Filter Design Toolbox

ReferenceCoefficients

The ReferenceCoefficients property values are specified as a cell array that specifies the original (unquantized) reference filter coefficients. You specify these in double-precision, using a syntax specific to the value of the FilterStructure property.

Default value: {1 1}

Assigning Reference Filter Coefficients

To assign the coefficients that specify the filter that serves as the reference for your quantized filter, specify the value of the ReferenceCoefficients property. The syntax you use to assign reference filter coefficients for your quantized filter depends on the value you assign to the FilterStructure property. These syntaxes are described in the following two tables. The first table explains the syntax for the ReferenceCoefficients property value when you want to specify one section for your filter. The next table explains how to specify the coefficients for filters with L cascaded sections.
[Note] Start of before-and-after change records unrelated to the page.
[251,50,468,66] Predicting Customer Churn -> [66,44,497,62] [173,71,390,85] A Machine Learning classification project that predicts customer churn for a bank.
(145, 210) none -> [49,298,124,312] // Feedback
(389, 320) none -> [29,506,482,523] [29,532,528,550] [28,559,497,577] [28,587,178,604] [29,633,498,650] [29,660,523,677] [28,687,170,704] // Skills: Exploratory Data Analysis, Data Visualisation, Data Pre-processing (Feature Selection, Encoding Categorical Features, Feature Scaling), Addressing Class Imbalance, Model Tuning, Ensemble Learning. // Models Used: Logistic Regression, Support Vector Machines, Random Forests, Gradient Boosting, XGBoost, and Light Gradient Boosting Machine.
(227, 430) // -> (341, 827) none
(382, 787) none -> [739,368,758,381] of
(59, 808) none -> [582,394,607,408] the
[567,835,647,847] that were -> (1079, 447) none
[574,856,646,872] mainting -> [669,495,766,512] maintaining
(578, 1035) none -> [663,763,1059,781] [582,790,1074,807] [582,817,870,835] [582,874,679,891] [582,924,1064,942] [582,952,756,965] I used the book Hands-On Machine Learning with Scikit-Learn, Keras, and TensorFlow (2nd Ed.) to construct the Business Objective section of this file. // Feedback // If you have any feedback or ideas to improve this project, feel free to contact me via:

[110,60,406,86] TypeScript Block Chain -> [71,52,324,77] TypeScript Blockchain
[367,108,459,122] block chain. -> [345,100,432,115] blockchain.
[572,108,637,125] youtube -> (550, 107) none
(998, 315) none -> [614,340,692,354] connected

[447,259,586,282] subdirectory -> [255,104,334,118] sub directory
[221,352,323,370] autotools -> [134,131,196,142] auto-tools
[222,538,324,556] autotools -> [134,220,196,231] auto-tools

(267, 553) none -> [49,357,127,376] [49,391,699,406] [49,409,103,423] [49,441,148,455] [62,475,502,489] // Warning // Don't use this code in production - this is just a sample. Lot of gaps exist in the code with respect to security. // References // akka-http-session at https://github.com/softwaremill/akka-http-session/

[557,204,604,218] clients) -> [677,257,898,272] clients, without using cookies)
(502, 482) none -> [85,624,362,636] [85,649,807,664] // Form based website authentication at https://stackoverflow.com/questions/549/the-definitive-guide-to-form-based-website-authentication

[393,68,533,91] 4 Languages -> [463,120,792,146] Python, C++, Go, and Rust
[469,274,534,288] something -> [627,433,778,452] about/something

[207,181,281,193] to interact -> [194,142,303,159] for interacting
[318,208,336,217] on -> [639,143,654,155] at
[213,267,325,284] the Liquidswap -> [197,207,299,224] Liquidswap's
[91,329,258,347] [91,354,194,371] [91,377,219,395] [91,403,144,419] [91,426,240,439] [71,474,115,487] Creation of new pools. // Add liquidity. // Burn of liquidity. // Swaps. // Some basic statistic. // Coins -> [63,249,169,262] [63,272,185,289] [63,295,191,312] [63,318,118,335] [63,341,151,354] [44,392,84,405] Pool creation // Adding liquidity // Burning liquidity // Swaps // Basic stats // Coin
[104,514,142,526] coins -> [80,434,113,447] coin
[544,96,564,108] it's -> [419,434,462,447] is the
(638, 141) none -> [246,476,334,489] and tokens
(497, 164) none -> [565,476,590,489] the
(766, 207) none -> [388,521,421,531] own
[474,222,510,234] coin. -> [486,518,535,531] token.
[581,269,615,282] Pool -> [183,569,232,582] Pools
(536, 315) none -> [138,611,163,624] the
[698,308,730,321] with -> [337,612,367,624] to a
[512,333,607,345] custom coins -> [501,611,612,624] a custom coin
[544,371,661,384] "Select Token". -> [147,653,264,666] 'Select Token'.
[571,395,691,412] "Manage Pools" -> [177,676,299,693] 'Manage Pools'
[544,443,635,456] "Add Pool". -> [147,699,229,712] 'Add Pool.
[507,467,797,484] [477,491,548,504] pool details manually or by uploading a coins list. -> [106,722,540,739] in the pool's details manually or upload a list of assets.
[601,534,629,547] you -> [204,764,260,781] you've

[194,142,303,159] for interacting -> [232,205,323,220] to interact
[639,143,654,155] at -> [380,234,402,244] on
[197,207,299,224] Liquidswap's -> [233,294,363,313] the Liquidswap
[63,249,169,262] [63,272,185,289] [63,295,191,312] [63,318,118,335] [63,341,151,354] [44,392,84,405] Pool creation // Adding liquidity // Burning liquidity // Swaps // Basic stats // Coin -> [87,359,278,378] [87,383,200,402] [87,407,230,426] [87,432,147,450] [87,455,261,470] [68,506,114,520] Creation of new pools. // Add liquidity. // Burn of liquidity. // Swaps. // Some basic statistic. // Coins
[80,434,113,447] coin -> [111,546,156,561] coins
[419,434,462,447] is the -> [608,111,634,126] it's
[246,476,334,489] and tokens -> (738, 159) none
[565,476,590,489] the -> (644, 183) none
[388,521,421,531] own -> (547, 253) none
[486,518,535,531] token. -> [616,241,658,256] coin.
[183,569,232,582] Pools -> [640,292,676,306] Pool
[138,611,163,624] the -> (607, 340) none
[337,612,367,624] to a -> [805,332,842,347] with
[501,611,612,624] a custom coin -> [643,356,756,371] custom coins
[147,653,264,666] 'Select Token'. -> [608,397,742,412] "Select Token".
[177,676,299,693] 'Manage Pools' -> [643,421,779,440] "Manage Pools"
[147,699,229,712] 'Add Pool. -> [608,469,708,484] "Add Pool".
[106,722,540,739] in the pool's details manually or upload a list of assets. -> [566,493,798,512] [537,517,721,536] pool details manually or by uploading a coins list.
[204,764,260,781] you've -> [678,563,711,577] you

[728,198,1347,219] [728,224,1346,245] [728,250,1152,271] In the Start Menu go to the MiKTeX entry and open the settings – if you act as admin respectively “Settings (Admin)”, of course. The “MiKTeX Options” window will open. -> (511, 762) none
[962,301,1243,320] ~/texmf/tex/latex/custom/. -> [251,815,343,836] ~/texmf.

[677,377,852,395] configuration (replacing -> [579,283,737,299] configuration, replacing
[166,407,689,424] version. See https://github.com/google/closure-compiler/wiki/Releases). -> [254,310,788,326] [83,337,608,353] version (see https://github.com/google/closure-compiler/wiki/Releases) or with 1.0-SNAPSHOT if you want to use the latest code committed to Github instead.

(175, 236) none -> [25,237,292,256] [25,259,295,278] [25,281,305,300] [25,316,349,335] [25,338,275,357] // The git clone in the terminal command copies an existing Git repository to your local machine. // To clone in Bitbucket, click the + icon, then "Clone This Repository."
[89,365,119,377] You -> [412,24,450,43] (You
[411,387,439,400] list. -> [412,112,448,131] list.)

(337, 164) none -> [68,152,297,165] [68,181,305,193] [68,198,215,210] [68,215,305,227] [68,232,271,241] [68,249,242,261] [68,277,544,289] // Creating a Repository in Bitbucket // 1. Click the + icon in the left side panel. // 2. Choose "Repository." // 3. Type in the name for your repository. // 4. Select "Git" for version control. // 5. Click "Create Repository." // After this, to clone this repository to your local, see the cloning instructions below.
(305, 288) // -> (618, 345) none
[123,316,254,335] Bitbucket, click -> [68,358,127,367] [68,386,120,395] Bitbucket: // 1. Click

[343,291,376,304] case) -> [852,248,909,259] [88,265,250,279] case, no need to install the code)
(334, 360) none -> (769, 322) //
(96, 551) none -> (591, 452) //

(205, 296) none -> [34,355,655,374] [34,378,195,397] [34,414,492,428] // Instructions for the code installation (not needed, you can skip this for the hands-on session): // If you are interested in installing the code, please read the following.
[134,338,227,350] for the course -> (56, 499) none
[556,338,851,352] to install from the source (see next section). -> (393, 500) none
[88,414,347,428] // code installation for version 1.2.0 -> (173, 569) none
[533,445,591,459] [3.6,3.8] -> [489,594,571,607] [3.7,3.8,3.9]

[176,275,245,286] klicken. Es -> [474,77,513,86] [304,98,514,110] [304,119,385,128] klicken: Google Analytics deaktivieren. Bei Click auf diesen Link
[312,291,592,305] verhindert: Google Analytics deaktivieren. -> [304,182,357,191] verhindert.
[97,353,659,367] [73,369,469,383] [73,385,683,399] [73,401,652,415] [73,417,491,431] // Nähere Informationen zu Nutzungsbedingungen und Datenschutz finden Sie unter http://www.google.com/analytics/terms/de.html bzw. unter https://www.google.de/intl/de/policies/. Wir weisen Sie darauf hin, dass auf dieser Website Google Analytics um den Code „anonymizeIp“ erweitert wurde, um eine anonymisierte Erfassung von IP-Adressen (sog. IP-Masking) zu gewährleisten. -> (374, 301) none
Table 12-4: Syntax for Assigning Reference Filter
Coefficients (Single Section) 

FilterStructure Property Value	Syntax for ReferenceCoefficients Property Value
'antisymmetricfir'	{b}: This is a cell array containing one vector. b(i) = -b(n-i+1); i = 1, ..., n n-1 is the order of the polynomial represented by b. When n is odd, the center coefficient, b((n+1)/2) should be 0. If you don't supply an antisymmetric vector b, it is converted to be antisymmetric automatically.
'df1'	{b,a}: This is a cell array of vectors. b is the vector representing the coefficients of the transfer function numerator polynomial. a is the vector representing the coefficients of the transfer function denominator polynomial.
'df1t'	{b,a}: This is a cell array of vectors.
'df2'	{b,a}: This is a cell array of vectors.
'df2t'	{b,a}: This is a cell array of vectors.
'fir'	{b}: This is a cell array containing one vector.
'firt'	{b}: This is a cell array containing one vector.
'latticeca'	{k1,k2,beta}: This is a cell array of vectors. k1 and k2 are the vectors of reflection coefficients for the two lattice allpass filters in the coupled allpass structure. beta is the unity gain complex scalar coupling coefficient.
'latticecapc'	{k1,k2,beta}: This is a cell array of vectors. k1 and k2 are the vectors of reflection coefficients for the two lattice allpass filters in the coupled allpass structure. beta is the unity gain complex scalar coupling coefficient.
'latticear'	{k}: This is a cell array containing one vector. k is the vector of reflection coefficients for an all-pole (AR) lattice filter.
'latticema'	{k}: This is a cell array containing one vector. k is the vector of reflection coefficients for an FIR (MA) lattice filter.
'latticearma'	{k,v}: This is a cell array of vectors. k is the vector of reflection coefficients for an IIR (ARMA) lattice filter. v is the vector of ladder coefficients for an IIR lattice filter.
'statespace'	{A,B,C,D}: This is a cell array of matrices. A is the n-by-n state transition matrix (n states). B is the n-by-1 input to state transmission vector. C is the 1-by-n state to output transmission vector. D is the input to output transmission scalar.
'symmetricfir'	{b}: This is a cell array containing one vector. b(i) = b(n-i+1); i = 1, ..., n n-1 is the order of the polynomial represented by b. If you don't supply a symmetric vector b, it is converted to be symmetric automatically.

You can specify quantized filters with multiple sections for all of the filter structures.

The following table describes the syntax for entering reference coefficients to specify a quantized filter with L second-order or arbitrary-order sections.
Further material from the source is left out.